Things have been so crazy in this case lately. I really don't even know what's going on half the time. We have court next week and have been told that baby girl should be staying with us. On the upside to it all we have found out for sure that the petitioners (both of them) have decided not to pursue custody. The GAL mentioned it but I wasn't sure until last week. I finally heard from the CASA that neither one of them has done anything on their petitions since before the last court date which was 3 months ago.
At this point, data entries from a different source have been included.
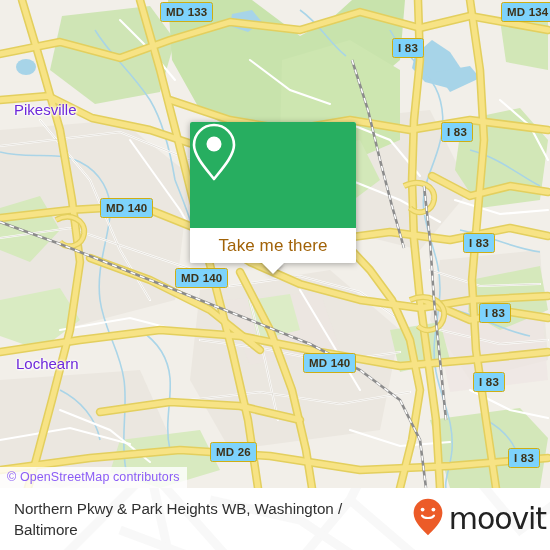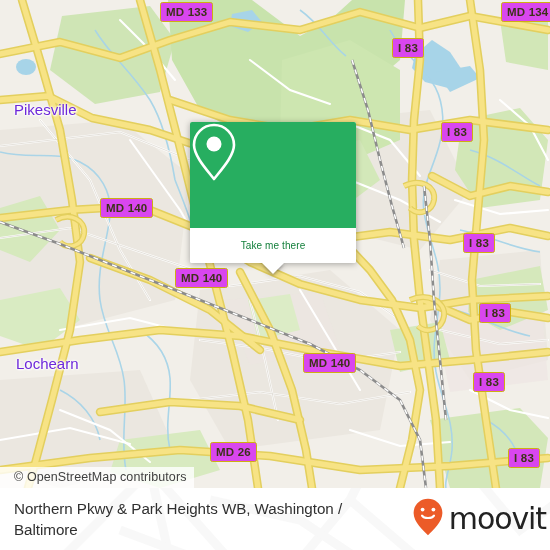"MD 133" .shield { background: #d946ef -> #7dd3fc }
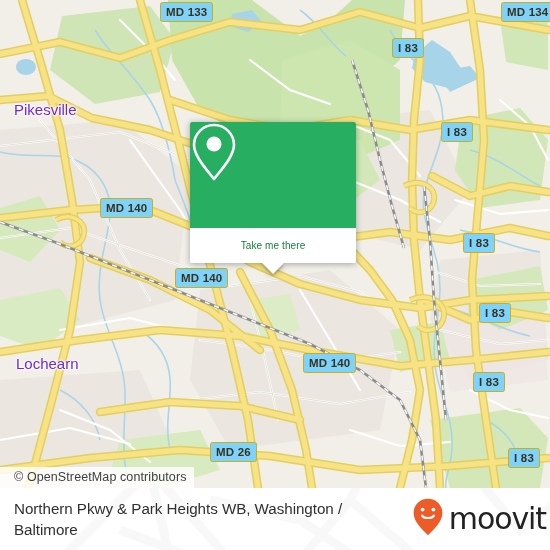"Take me there" .popup-label { color: #15803d -> #a16207; font-size: 10px -> 17px }
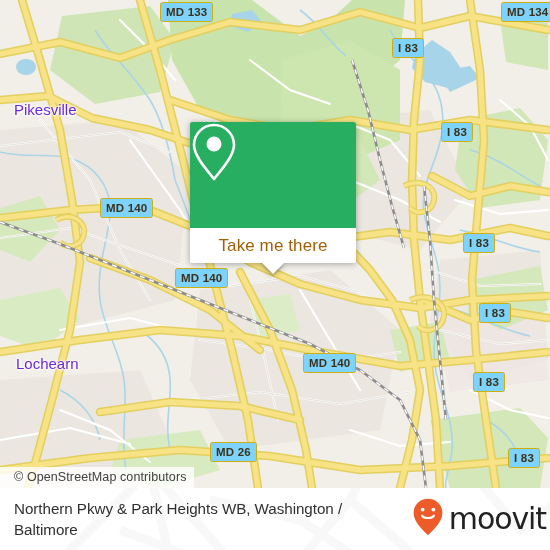"© OpenStreetMap contributors" .attrib { color: #404040 -> #8b5cf6; padding: 3px 7px 4px 14px -> 3px 7px 4px 7px }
Monday we had a two hour visitation (to make up for all the visitations that were cancelled or rescheduled or missed) and the lady we were most concerned about didn't even show up. She only came to two visitations in 3 months and appears to have lost interest. The other lady, who is just as dear as can be, talked to me Monday. After saying hello she asked me if I wanted to adopt and if we'd thought about what we would do. I told her we absolutely would love to if it comes to that. That we love her dearly, but that our job right now is to also support her mother if we can. This is the lady that mom was living with. She said that mom has moved out, and that when she was there she was so scared of her she hid all of her butcher knives and checked on them periodically to make sure mom didn't find them. That really concerned me and I mentioned it to the SW just in case it became relevant. I've learned that DSS will tell us pretty much nothing but they seem to be working really hard behind the scenes.
I was surprised to hear someone else mention adoption or permanency even though she can't do anything about it herself. She said that if it was up to her I would adopt. She said she just can't see her going home to mom safely and that she thinks she and the other lady are both too old to properly care for her. She said knowing what she knows of us that's what she'd like to see. It felt good to hear her say that even though I know it may not change anything.
It looks like right now our biggest concern is what will happen with dad. I hope so bad (and maybe this is awful) that he just signs away his rights. If he doesn't then he has 5 months of back child support to pay, and I know he has other children so he's probably paying for them too. I just hope he can let her go. I do worry about his family though, if there's someone there. So we're still just taking it one day at a time. While I was greatly encouraged by what the GAL said I just won't believe it until I see it, hear it, and live it. So we'll see what happens Thursday.
Oh and while this is going on we decided to buy a bigger house...and renovate it. Maybe we're nuts. Lol.